Dataset records:
++++++++++++++++++++

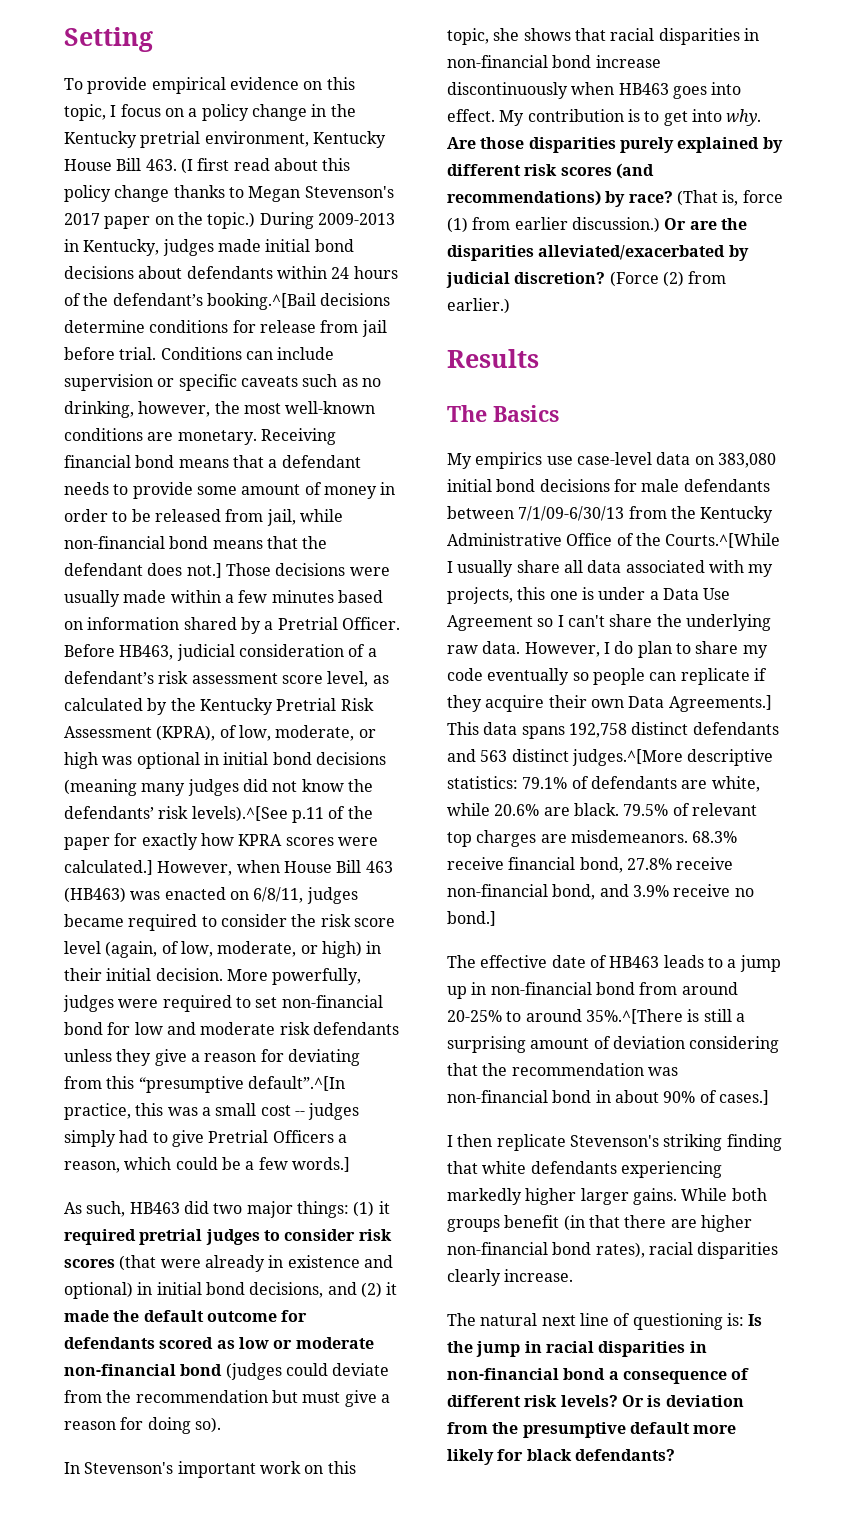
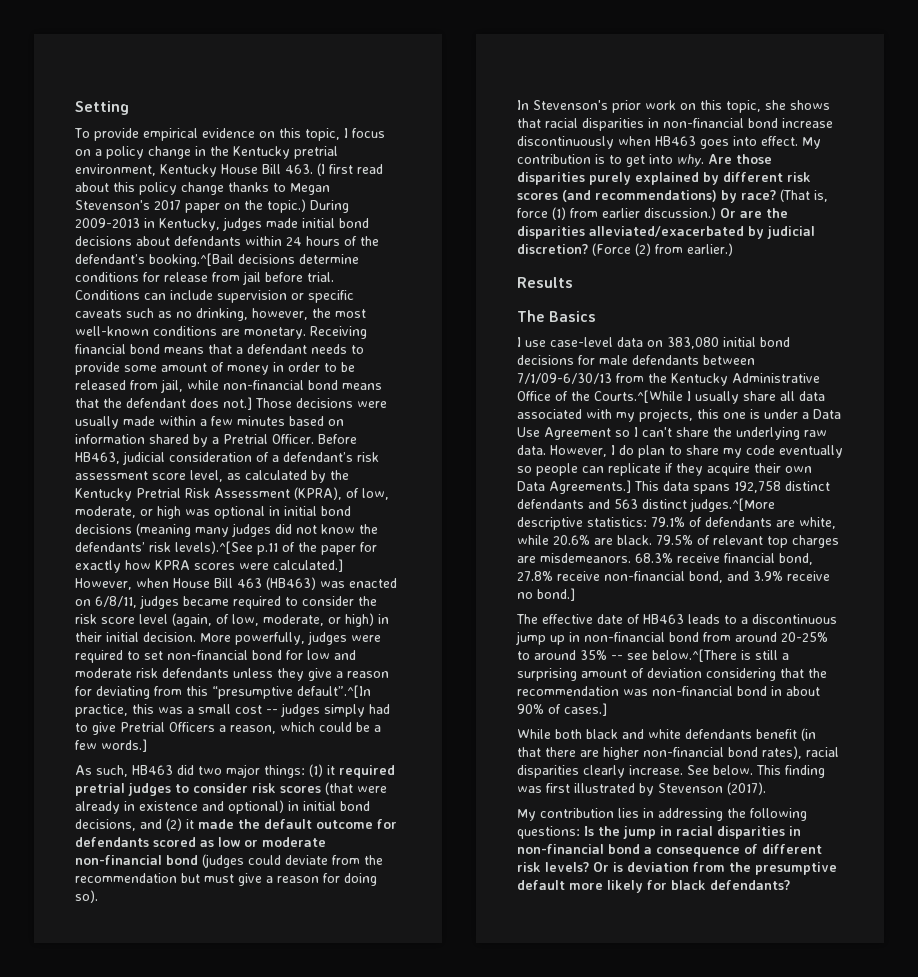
- In Stevenson's important work on this topic, she shows that racial disparities in non-financial bond increase discontinuously when HB463 goes into effect.
+ In Stevenson's prior work on this topic, she shows that racial disparities in non-financial bond increase discontinuously when HB463 goes into effect.
- My empirics use case-level data on 383,080 initial bond decisions for male defendants between 7/1/09-6/30/13 from the Kentucky Administrative Office of the Courts.^[While I usually share all data associated with my projects, this one is under a Data Use Agreement so I can't share the underlying raw data.
+ I use case-level data on 383,080 initial bond decisions for male defendants between 7/1/09-6/30/13 from the Kentucky Administrative Office of the Courts.^[While I usually share all data associated with my projects, this one is under a Data Use Agreement so I can't share the underlying raw data.
- The effective date of HB463 leads to a jump up in non-financial bond from around 20-25% to around 35%.^[There is still a surprising amount of deviation considering that the recommendation was non-financial bond in about 90% of cases.]
+ The effective date of HB463 leads to a discontinuous jump up in non-financial bond from around 20-25% to around 35% -- see below.^[There is still a surprising amount of deviation considering that the recommendation was non-financial bond in about 90% of cases.]
- I then replicate Stevenson's striking finding that white defendants experiencing markedly higher larger gains. While both groups benefit (in that there are higher non-financial bond rates), racial disparities clearly increase.
- The natural next line of questioning is: Is the jump in racial disparities in non-financial bond a consequence of different risk levels?
+ While both black and white defendants benefit (in that there are higher non-financial bond rates), racial disparities clearly increase. See below. This finding was first illustrated by Stevenson (2017).
+ My contribution lies in addressing the following questions: Is the jump in racial disparities in non-financial bond a consequence of different risk levels?

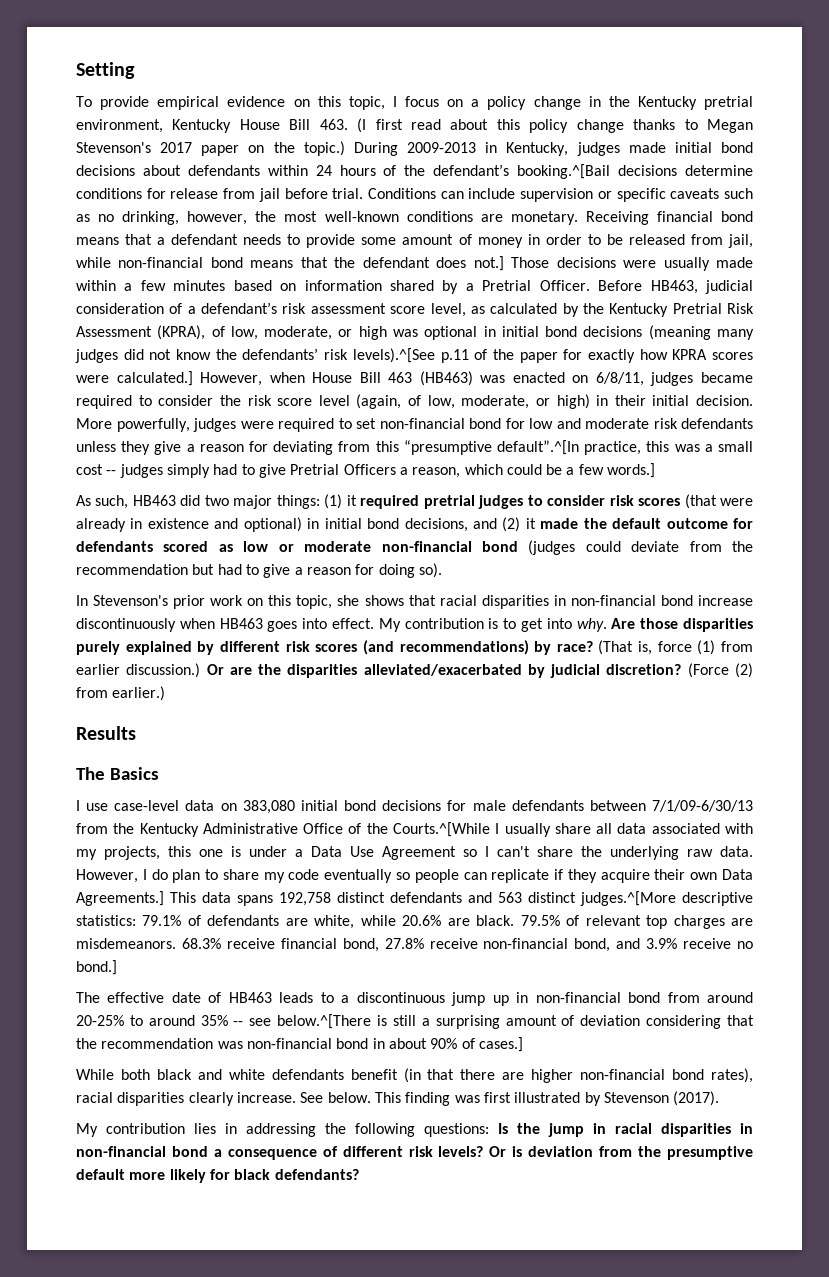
- As such, HB463 did two major things: (1) it required pretrial judges to consider risk scores (that were already in existence and optional) in initial bond decisions, and (2) it made the default outcome for defendants scored as low or moderate non-financial bond (judges could deviate from the recommendation but must give a reason for doing so).
+ As such, HB463 did two major things: (1) it required pretrial judges to consider risk scores (that were already in existence and optional) in initial bond decisions, and (2) it made the default outcome for defendants scored as low or moderate non-financial bond (judges could deviate from the recommendation but had to give a reason for doing so).

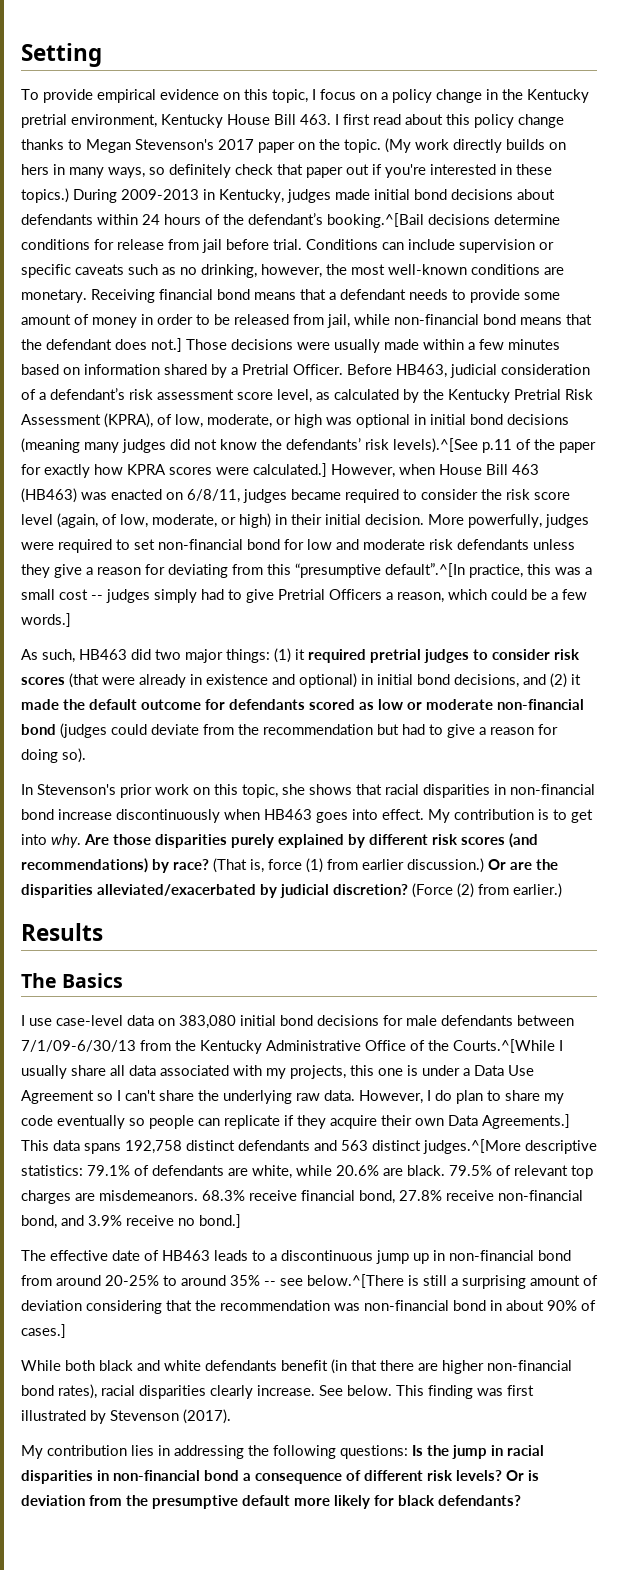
- To provide empirical evidence on this topic, I focus on a policy change in the Kentucky pretrial environment, Kentucky House Bill 463. (I first read about this policy change thanks to Megan Stevenson's 2017 paper on the topic.)
+ To provide empirical evidence on this topic, I focus on a policy change in the Kentucky pretrial environment, Kentucky House Bill 463. I first read about this policy change thanks to Megan Stevenson's 2017 paper on the topic. (My work directly builds on hers in many ways, so definitely check that paper out if you're interested in these topics.)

++++++++++++++++++++

GOAL OF THE EXERCISE → Hand back the data above exactly, with no images.

SOLUTION TO THE PROBLEM →
- In Stevenson's important work on this topic, she shows that racial disparities in non-financial bond increase discontinuously when HB463 goes into effect.
+ In Stevenson's prior work on this topic, she shows that racial disparities in non-financial bond increase discontinuously when HB463 goes into effect.
- My empirics use case-level data on 383,080 initial bond decisions for male defendants between 7/1/09-6/30/13 from the Kentucky Administrative Office of the Courts.^[While I usually share all data associated with my projects, this one is under a Data Use Agreement so I can't share the underlying raw data.
+ I use case-level data on 383,080 initial bond decisions for male defendants between 7/1/09-6/30/13 from the Kentucky Administrative Office of the Courts.^[While I usually share all data associated with my projects, this one is under a Data Use Agreement so I can't share the underlying raw data.
- The effective date of HB463 leads to a jump up in non-financial bond from around 20-25% to around 35%.^[There is still a surprising amount of deviation considering that the recommendation was non-financial bond in about 90% of cases.]
+ The effective date of HB463 leads to a discontinuous jump up in non-financial bond from around 20-25% to around 35% -- see below.^[There is still a surprising amount of deviation considering that the recommendation was non-financial bond in about 90% of cases.]
- I then replicate Stevenson's striking finding that white defendants experiencing markedly higher larger gains. While both groups benefit (in that there are higher non-financial bond rates), racial disparities clearly increase.
- The natural next line of questioning is: Is the jump in racial disparities in non-financial bond a consequence of different risk levels?
+ While both black and white defendants benefit (in that there are higher non-financial bond rates), racial disparities clearly increase. See below. This finding was first illustrated by Stevenson (2017).
+ My contribution lies in addressing the following questions: Is the jump in racial disparities in non-financial bond a consequence of different risk levels?

- As such, HB463 did two major things: (1) it required pretrial judges to consider risk scores (that were already in existence and optional) in initial bond decisions, and (2) it made the default outcome for defendants scored as low or moderate non-financial bond (judges could deviate from the recommendation but must give a reason for doing so).
+ As such, HB463 did two major things: (1) it required pretrial judges to consider risk scores (that were already in existence and optional) in initial bond decisions, and (2) it made the default outcome for defendants scored as low or moderate non-financial bond (judges could deviate from the recommendation but had to give a reason for doing so).

- To provide empirical evidence on this topic, I focus on a policy change in the Kentucky pretrial environment, Kentucky House Bill 463. (I first read about this policy change thanks to Megan Stevenson's 2017 paper on the topic.)
+ To provide empirical evidence on this topic, I focus on a policy change in the Kentucky pretrial environment, Kentucky House Bill 463. I first read about this policy change thanks to Megan Stevenson's 2017 paper on the topic. (My work directly builds on hers in many ways, so definitely check that paper out if you're interested in these topics.)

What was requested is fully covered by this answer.